-- Opening Marker --

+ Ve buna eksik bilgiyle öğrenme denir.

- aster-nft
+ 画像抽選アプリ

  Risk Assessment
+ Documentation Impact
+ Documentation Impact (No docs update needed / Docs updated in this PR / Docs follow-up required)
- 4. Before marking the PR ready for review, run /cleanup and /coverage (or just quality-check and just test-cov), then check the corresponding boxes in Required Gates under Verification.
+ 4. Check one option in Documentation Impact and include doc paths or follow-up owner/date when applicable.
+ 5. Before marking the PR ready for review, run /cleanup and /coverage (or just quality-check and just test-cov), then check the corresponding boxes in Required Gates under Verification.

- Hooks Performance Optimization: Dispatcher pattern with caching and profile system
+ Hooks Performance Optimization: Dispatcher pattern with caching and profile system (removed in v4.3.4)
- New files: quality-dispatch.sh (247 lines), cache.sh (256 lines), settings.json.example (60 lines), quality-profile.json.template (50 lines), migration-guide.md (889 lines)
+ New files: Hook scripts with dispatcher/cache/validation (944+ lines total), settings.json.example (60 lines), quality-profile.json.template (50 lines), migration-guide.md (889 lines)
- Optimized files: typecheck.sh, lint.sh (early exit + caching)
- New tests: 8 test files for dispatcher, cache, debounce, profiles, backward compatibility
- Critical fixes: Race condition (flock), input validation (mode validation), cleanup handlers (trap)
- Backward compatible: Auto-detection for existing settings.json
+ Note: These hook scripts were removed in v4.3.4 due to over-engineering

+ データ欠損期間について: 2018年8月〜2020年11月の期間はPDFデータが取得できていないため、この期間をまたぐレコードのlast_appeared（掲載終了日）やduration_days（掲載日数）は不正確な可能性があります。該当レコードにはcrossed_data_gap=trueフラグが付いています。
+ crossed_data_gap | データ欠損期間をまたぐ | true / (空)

-- Closing Marker --

EXERCISE REQUIREMENTS:
Return every line in the listing that contains the word "Before".

RESPONSE TO THIS TASK:
- 4. Before marking the PR ready for review, run /cleanup and /coverage (or just quality-check and just test-cov), then check the corresponding boxes in Required Gates under Verification.
+ 5. Before marking the PR ready for review, run /cleanup and /coverage (or just quality-check and just test-cov), then check the corresponding boxes in Required Gates under Verification.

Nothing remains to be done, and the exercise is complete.